Tardif...AKA chuckles the clown

posted on Aug 20, 2008 11:34AM



Timminco spilled by Sprott, sponged up by Fidelity



2008-08-20 12:55 ET - Street Wire

Also Street Wire (U-TIMNF) Timminco Ltd

by Lee M. Webb

Timminco Ltd., a Toronto Stock Exchange (TSX) solar play that has taken a nosedive in the wake of disappointing second-quarter results, is still tightly held by three players -- AMG Advanced Metallurgical Group N.V., Sprott Asset Management and Fidelity Investments -- that reportedly control approximately 82 per cent of the company's stock.

Sprott has recently caused a bit of a flap by trimming its position, but the major Timminco booster evidently did not spill enough shares to trigger a reporting requirement. Meanwhile, Fidelity has sponged up even more shares of the controversial solar play.

The big three

Amsterdam-based AMG maintains its grip on 52.6 million Timminco shares representing approximately 50.5 per cent of the company's stock. AMG and Timminco are both headed by Heinz Schimmelbusch, who holds executive positions and directorships in a number of other ventures.

AMG is subject to the normal insider reporting requirements under which any transactions must be disclosed within 10 days. Institutional investors like Sprott and Fidelity are subject to different, and far more lenient, reporting requirements.

Under the provisions of National Instrument 62-103, within 10 days of the end of the month in which their holdings exceed 10 per cent of an issuer's outstanding shares, eligible institutional investors like Sprott are required to disclose their positions.

Once the reporting requirement is triggered, the eligible investor only has to report a change in position that is greater than 2.5 per cent of the issuer's outstanding shares. In the case of Timminco, that amounts to approximately 2.6 million shares. Again, that disclosure does not have to be made until 10 days after the end of the month in which it occurs.

At last report, filed on May 2, Sprott held approximately 17.7 million shares representing approximately 17 per cent of Timminco's outstanding stock.

Sprott's Timminco holdings, which carried a value of approximately $632-million when the stock hit its all-time high of $35.69 per share in June, are spread out through its managed accounts and a dozen of its funds. With Timminco now struggling to stay above $12, those shares are currently worth approximately $220-million.

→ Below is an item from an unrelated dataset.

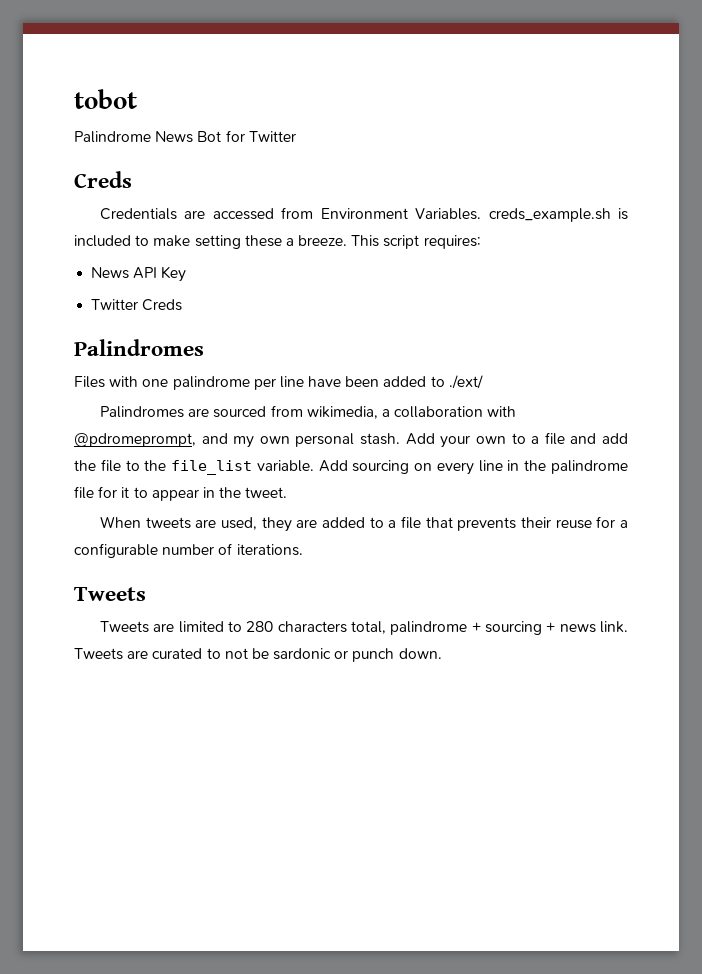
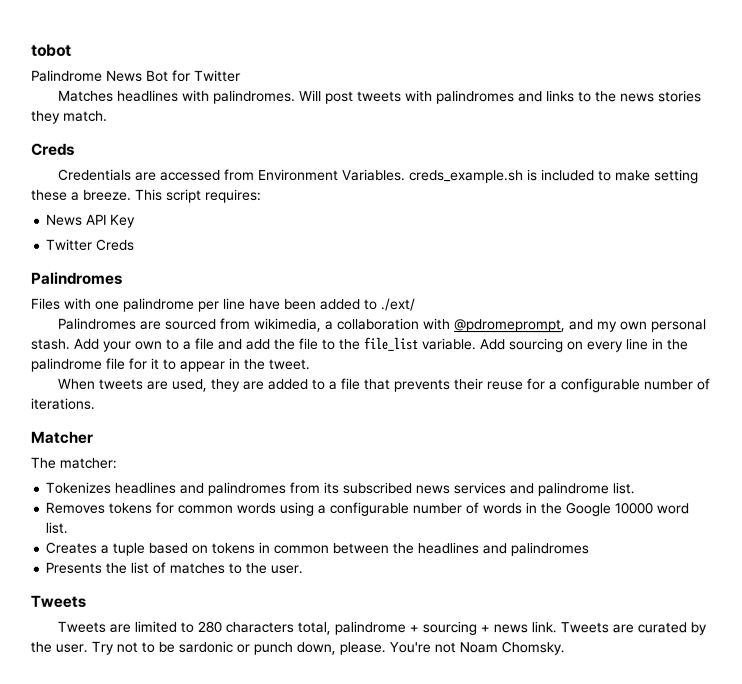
(296, 136) none -> [57,89,702,105] [31,110,108,124] // Matches headlines with palindromes. Will post tweets with palindromes and links to the news stories they match.
(303, 550) none -> [30,431,93,444] [30,457,117,469] [45,481,636,497] [45,501,690,517] [45,521,69,534] [45,541,590,557] [45,561,304,574] // Matcher // The matcher: // Tokenizes headlines and palindromes from its subscribed news services and palindrome list. // Removes tokens for common words using a configurable number of words in the Google 10000 word list. // Creates a tuple based on tokens in common between the headlines and palindromes // Presents the list of matches to the user.
[206,648,442,662] to not be sardonic or punch down. -> [689,622,707,636] [30,640,565,656] by the user. Try not to be sardonic or punch down, please. You're not Noam Chomsky.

One of Sprott's fund managers, Jean-Francois Tardif, recently acknowledged that he had unloaded most of his shares well in advance of the release of Timminco's disappointing second-quarter results and the dramatic decline in the stock price. Indeed, the sharp trader was evidently bailing out as Timminco's share price was peaking.

Notwithstanding Mr. Tardif's sale of an unknown number of shares, Sprott's founder, Eric Sprott, claims that his firm still controls approximately 17 per cent of Timminco's shares.

While Sprott was quietly unloading some of its Timminco shares, Fidelity added to its holdings.

Fidelity first disclosed its position on June 10, reporting that it held approximately 12.7 million Timminco shares representing approximately 12.24 per cent of the outstanding stock.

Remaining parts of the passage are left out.